Avaliação: OBRA-PRIMA


Entre aspas: 

"(...) estar vivo exige mais do que um simples pãozinho com manteiga". (pág. 10)
"(...) a coisa principal no ser humano são seus olhos e seus pés. É preciso ver o mundo e caminhar até ele". (pág. 25)
"Sucede com o homem o mesmo que com o fogo: quando arde, ele tem que devorar, e se não consegue devorar, ele apaga, tem que se extinguir". (pág. 342)




Curiosidades:

& Há uma passagem que em tudo lembra o tema principal de um romance de Luigi Pirandello (1867-1936), O falecido Mattia Pascal, publicado em 1904, portanto 25 anos antes: "Em Pottsdam (...) havia um sujeito que depois foi chamado de cadáver ambulante. (...) o sujeito, um certo Bornemann, saindo a passeio de Neugard, encontra um morto boiando na água, no rio Spree (...) e diz: 'Na verdade, já estou morto', vai até lá, rouba-lhe os documentos, agora está morto.
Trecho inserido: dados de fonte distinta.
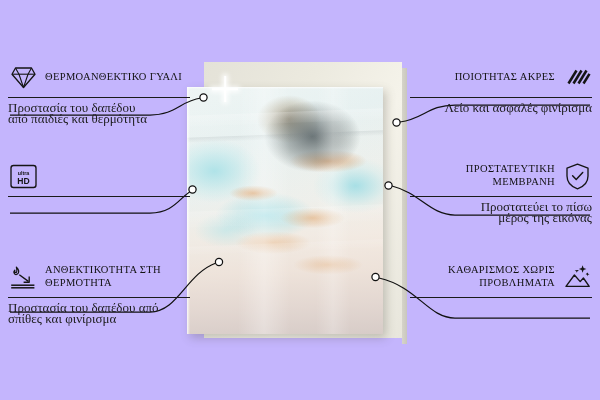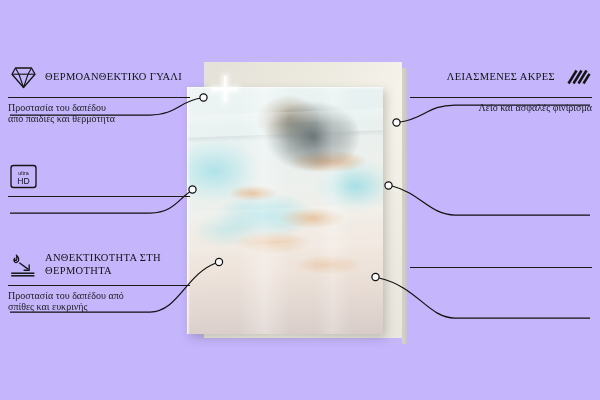"ΛΕΙΑΣΜΕΝΕΣ ΑΚΡΕΣ" div.f-title { text: ΛΕΙΑΣΜΕΝΕΣ -> ΠΟΙΟΤΗΤΑΣ }
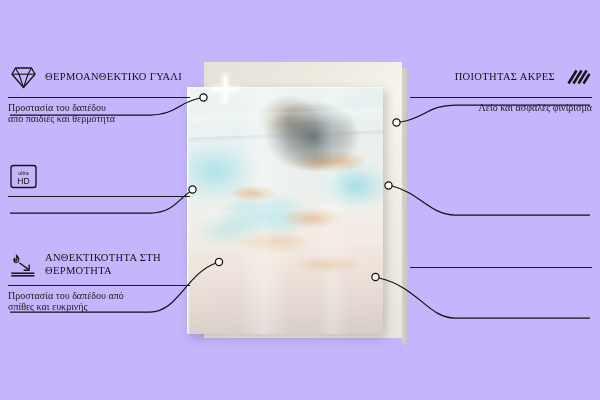"Προστασία του δαπέδου" .f-desc { font-size: 10px -> 13px }
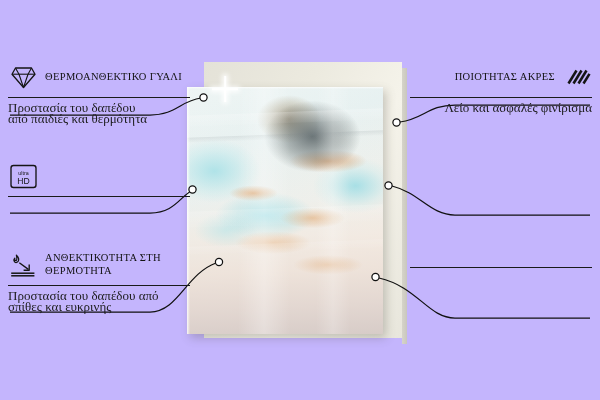"ΠΡΟΣΤΑΤΕΥΤΙΚΗ ΜΕΜΒΡΑΝΗ" div.feature { html: none -> <div> <div> <span> <svg> <path></path> <path></path> </svg> </span> <div>ΠΡΟΣΤΑΤΕΥΤΙΚΗ ΜΕΜΒΡΑΝΗ</div> </div> <div></div> <div>Προστατεύει το πίσω μέρος της εικόνας</div> </div> }
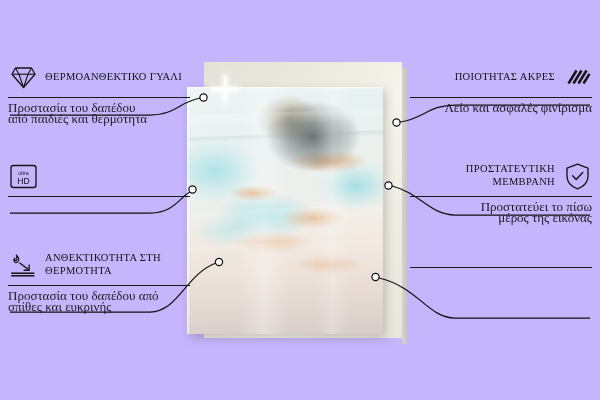"HD" .f-icon { font-weight: none -> bold }
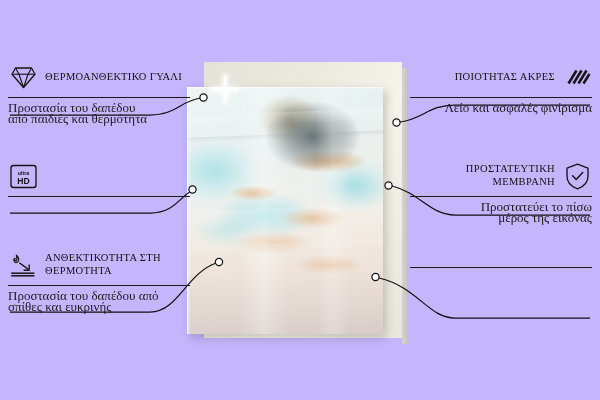"ΑΝΘΕΚΤΙΚΟΤΗΤΑ ΣΤΗ ΘΕΡΜΟΤΗΤΑ" div.feature { top: 250px -> 262px }
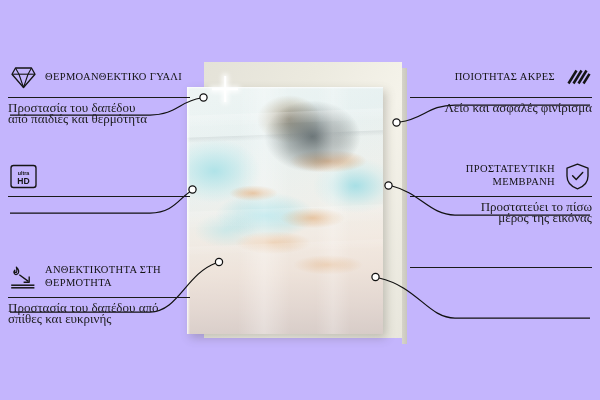"ΚΑΘΑΡΙΣΜΟΣ ΧΩΡΙΣ ΠΡΟΒΛΗΜΑΤΑ" div.f-head { html: none -> <div> <span> <svg> <path></path> <path></path> <path></path> <path></path> </svg> </span> <div>ΚΑΘΑΡΙΣΜΟΣ ΧΩΡΙΣ ΠΡΟΒΛΗΜΑΤΑ</div> </div> }
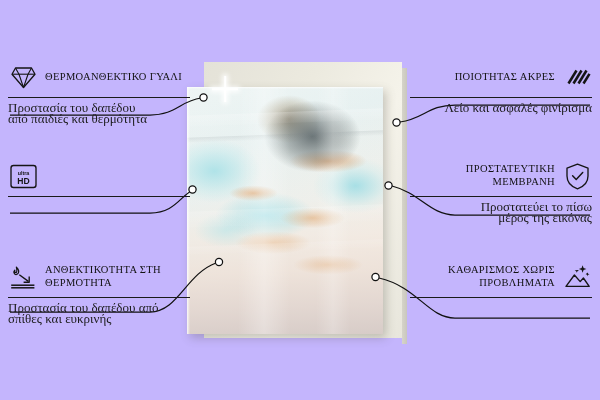"Προστασία του δαπέδου από" div.f-desc { text: ευκρινής -> φινίρισμα }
E a senhora Bornemann: 'E eu o que faço? Não há mais o que fazer, ele está morto, será que é meu marido, ora, graças a Deus é ele, não se perde nada com um homem desses, o que se lucra com um cara desses, a metade da vida na cadeia, lixo imprestável'. (...) Ele vai para Anklam (...), torna-se peixeiro (...) e se chama Finke. Bornemann, então, não existe mais". (pág. 371-2).

& Valeria a pena um estudo relacionando Berlin Alexanderplatz com o romance O agressor (1943), do brasileiro Rosário Fusco (1910-1977)

Sobre o Brasil:

Na pág. 93, aparecem referências ao café do Brasil. "Café puro em grãos 2,29, Santos garante mistura pura e excelente para uso doméstico, forte e econômico no preparo, Van Campinas, mistura forte, de paladar puro (...)".
Na pág. 186, a referência é ao tabaco : "(...) qualidades de primeira para todos os gostos: Brasil, Havana, México (...)".